Residents take hog problem into their own hands

MISSOURI CITY, TX If you live in Waterbrook West like Troy Bourgeois and his family you've likely had a night visitor at one point or another.

"You stay up at night and nothing happens. You stay up and stay up and stay up and the one night that you sleep in or you don't do anything, they're elusive and you wake up and your yard is upside down," said Bourgeois.

Sometimes the wild pigs stick around like the morning one charged his wife.

"It scared her enough to come running in, screaming," said Bourgeois.

So the neighbors have banned together to try and eliminate this pig problem.

"The pigs definitely make you think about putting a fence up.

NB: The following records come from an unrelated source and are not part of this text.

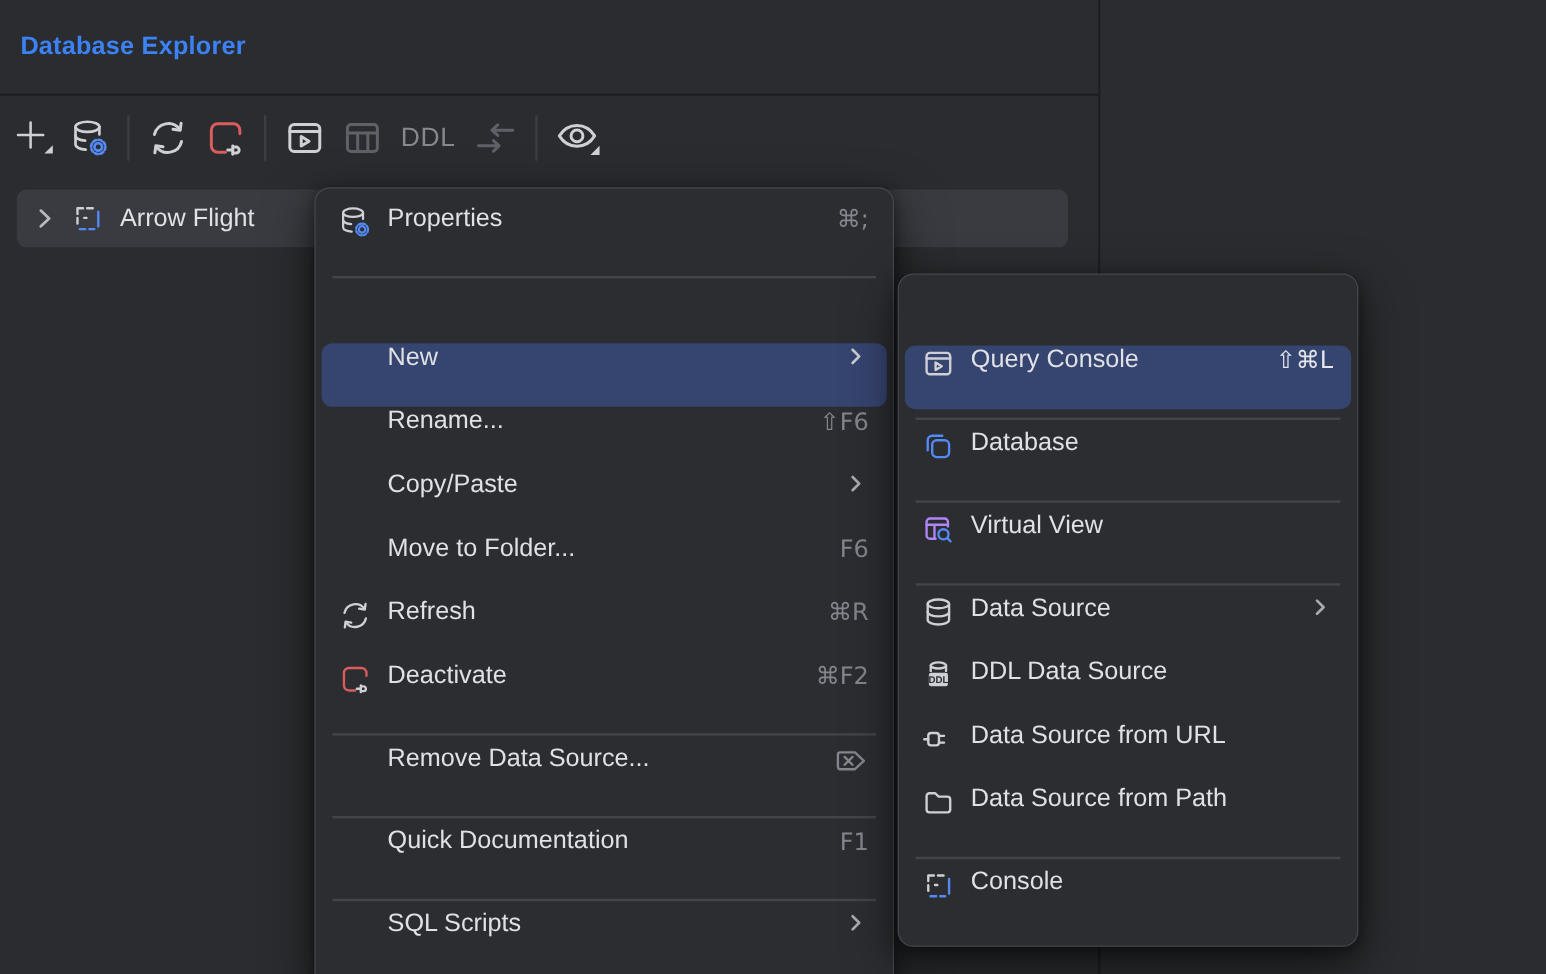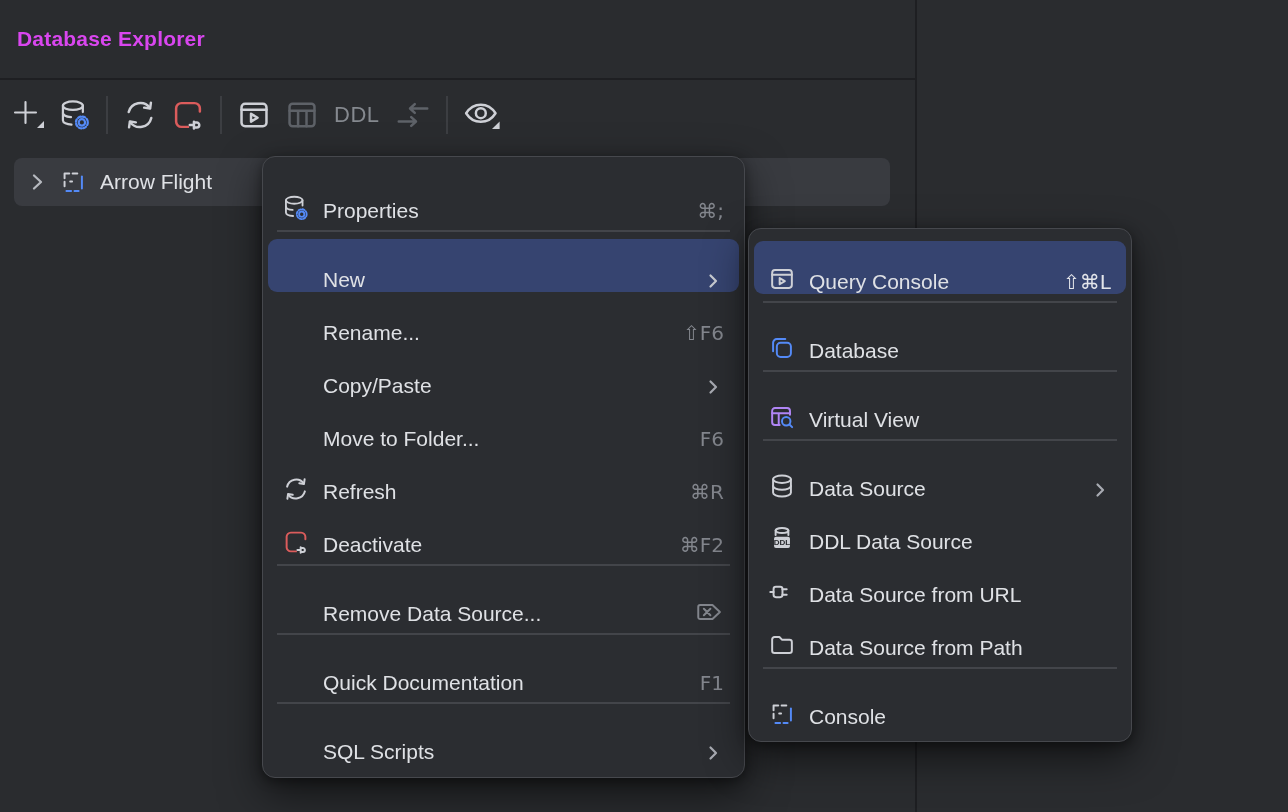"Database Explorer" .panel-title { color: #d946ef -> #3b82f6 }
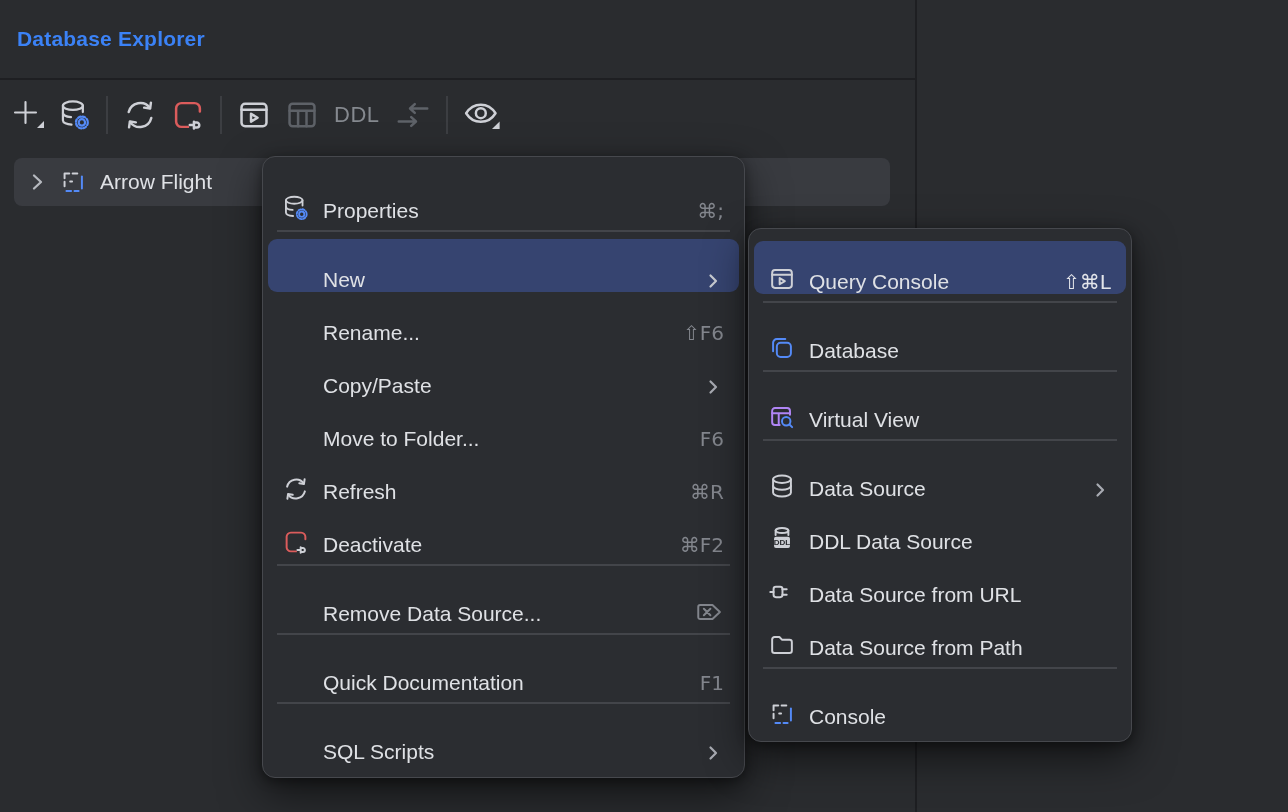"Properties" .mi { align-items: flex-end -> flex-start }
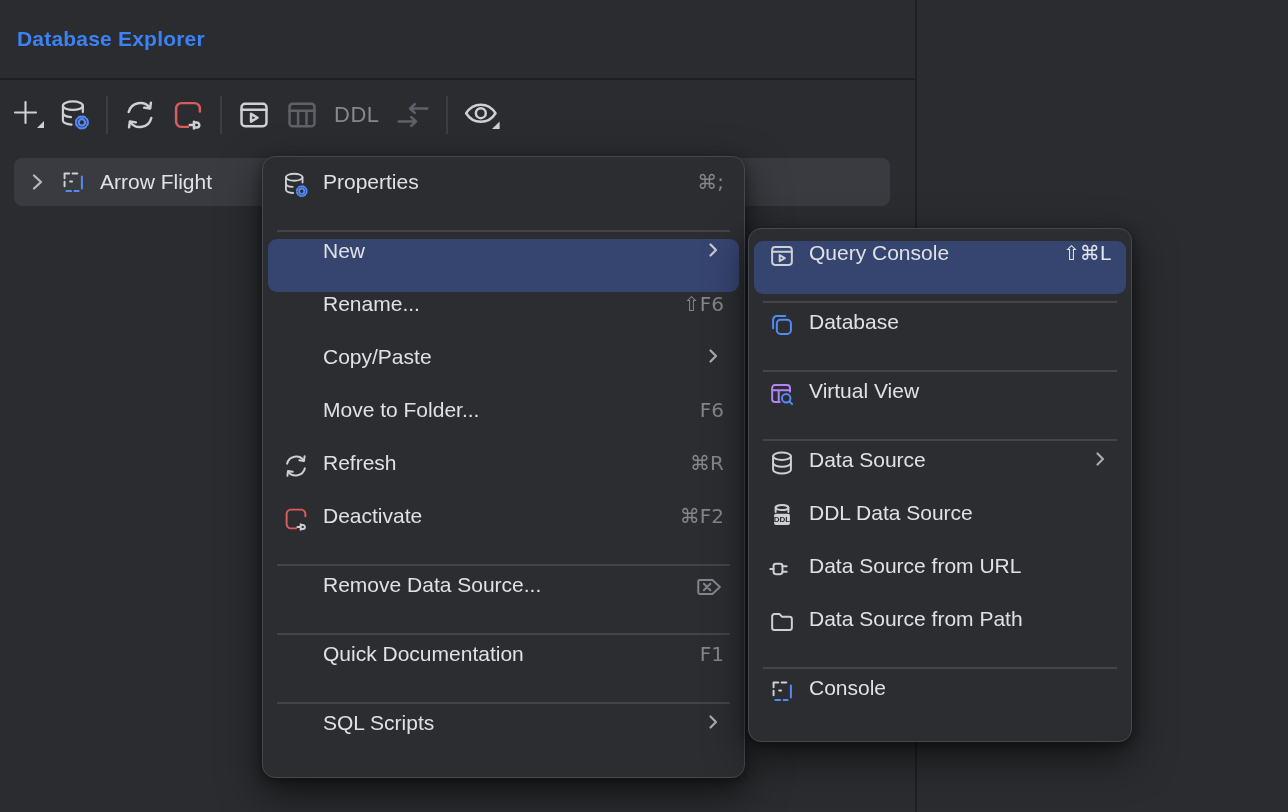"New" .mi.selected { margin-top: none -> 47px }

That's for sure," said Chuck Johnson. "Some of the neighbors have tried to put hot wire fences up because with no fence you're open game to the hogs."

He is one of several homeowners who helps set and check traps around the perimeters of their homes.

"The number one thing is worrying about small children and people getting hurt because the hogs will charge you," Johnson said.

As Sienna Plantation expands the wild pigs will be searching for new homes too. Neighbors hope they can drive them out before somebody gets seriously hurt.

"If you get the wrong pig with an attitude, they can definitely hurt you," Bourgeois said.

Waterbrook West is in the Missouri City city limits so using any kind of firearm is not an option. Residents say they are getting help from the city.

About 50 percent of all the wild hogs in the U.S. actually live in Texas. There are an estimated two million pigs, and they're found in nearly every Texas county. Experts say the population has expanded because the animals are extremely adaptable with a high reproductive rate.